Organico di fatto e di diritto: significato e differenze

La determinazione dell'organico delle scuole è un elemento indispensabile per garantire e assicurare la funzionalità delle scuole. In quest'articolo tratteremo il tema degli organici definendo il significato di organico di fatto e di diritto e spiegando quali differenze intercorrono fra di loro.

DOTAZIONI ORGANICHE

Il MIUR, di concerto con il Ministero dell'Economia e delle Finanze, determina annualmente la consistenza dell'organico del personale scolastico per ciascun Ufficio scolastico regionale. Nella fattispecie, viene definito l'organico per:

  • Personale Docente;
  • Personale ATA;
  • Dirigenti Scolastici.

Per definire le dotazioni organiche complessive sia a livello nazionale che regionale si tiene conto dei piani di studio, delle diverse istituzioni scolastiche e delle consistenze orarie previste dalle norme vigenti in base al numero di alunni. L'Ufficio Scolastico Regionale. a sua volta, stabilisce, dopo il confronto con le Organizzazioni Sindacali, l'organico di ogni provincia, lasciando agli Uffici Scolastici Provinciali il compito di definire la distribuzione dei posti per ciascuna scuola dell'ambito provinciale.

oRGANICO DI DIRITTO

Con il termine organico di diritto si intende la dotazione delle cattedre e dei posti del personale assegnata annualmente alle scuole di ogni ordine e grado, determinata sulla base degli alunni iscritti e delle classi previste.

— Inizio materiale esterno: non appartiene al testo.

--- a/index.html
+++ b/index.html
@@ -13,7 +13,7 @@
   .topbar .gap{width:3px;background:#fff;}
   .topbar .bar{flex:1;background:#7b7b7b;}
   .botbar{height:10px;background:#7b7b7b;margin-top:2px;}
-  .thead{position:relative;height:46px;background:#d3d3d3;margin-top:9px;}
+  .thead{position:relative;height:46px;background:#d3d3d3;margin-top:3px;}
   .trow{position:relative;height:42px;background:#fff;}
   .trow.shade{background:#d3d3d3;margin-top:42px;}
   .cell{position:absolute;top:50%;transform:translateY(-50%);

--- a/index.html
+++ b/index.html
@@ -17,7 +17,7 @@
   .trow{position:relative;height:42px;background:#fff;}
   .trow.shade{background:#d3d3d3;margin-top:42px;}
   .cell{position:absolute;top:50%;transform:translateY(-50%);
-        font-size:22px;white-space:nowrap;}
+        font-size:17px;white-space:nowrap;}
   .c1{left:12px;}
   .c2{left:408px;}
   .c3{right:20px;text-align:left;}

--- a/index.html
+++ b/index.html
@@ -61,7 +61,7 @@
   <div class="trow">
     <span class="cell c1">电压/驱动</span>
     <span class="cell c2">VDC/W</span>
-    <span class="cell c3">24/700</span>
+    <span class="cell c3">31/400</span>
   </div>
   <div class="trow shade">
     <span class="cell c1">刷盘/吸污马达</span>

Viene definito organico previsionale appunto perché si basa su un dato che può essere adeguato alle situazioni di fatto riscontrabili negli istituti scolastici.

ORGANICO DI FATTO

L'organico di fatto è ricavato dalle modifiche che l'organico di diritto può subire dopo la scadenza delle iscrizioni degli studenti. Può accadere infatti che dopo la scadenza possono verificarsi delle modifiche all'organico di diritto a seguito, ad esempio, di:

  • richieste di trasferimenti in altra scuola da parte degli allievi, alunni ripetenti, nuove iscrizioni;
  • richieste di part-time;
  • esigenze particolari ed eccezionali ( esoneri, comandi, servizi presso altri enti, mandati politici o sindacali ecc.).

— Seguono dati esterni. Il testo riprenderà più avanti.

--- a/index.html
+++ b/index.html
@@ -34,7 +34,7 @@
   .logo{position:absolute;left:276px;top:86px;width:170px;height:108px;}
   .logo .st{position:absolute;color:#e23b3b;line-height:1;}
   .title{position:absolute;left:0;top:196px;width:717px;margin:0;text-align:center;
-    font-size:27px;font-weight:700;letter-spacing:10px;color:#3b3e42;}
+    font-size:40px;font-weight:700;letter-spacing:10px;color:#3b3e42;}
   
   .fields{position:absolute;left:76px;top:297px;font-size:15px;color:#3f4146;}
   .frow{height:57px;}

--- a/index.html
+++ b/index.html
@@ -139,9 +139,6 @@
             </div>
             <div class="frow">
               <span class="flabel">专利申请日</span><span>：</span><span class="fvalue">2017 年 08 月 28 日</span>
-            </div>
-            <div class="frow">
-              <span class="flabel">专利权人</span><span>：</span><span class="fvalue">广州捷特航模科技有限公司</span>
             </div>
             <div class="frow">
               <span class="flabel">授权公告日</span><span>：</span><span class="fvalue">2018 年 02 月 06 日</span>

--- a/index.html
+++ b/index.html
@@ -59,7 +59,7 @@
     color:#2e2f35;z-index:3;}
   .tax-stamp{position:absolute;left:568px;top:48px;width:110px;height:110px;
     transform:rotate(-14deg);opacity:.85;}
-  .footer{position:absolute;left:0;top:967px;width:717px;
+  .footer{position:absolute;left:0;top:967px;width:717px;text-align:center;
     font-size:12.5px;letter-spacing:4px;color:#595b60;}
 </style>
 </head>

Il MIUR fornisce agli Uffici scolastici regionali le indicazioni necessarie a consentire l'adeguamento dell'organico di diritto alle situazioni di fatto, al fine di garantire e assicurare la funzionalità e l'efficienza dei servizi scolastici che non sia stato possibile assicurare al momento della definizione dell'organico di diritto.

differenze tra organico di diritto e di fatto

La differenza tra i due termini è legata sostanzialmente alle iscrizioni degli alunni:

  • nell'organico di diritto le iscrizioni sono effettuate entro le scadenze prestabilite, e quindi si parla di organico previsionale;
  • nell'organico di fatto si considera il momento successivo alle iscrizioni, e deriva dalle modifiche che l'organico di diritto può subire dopo la scadenza delle iscrizioni da parte degli studenti.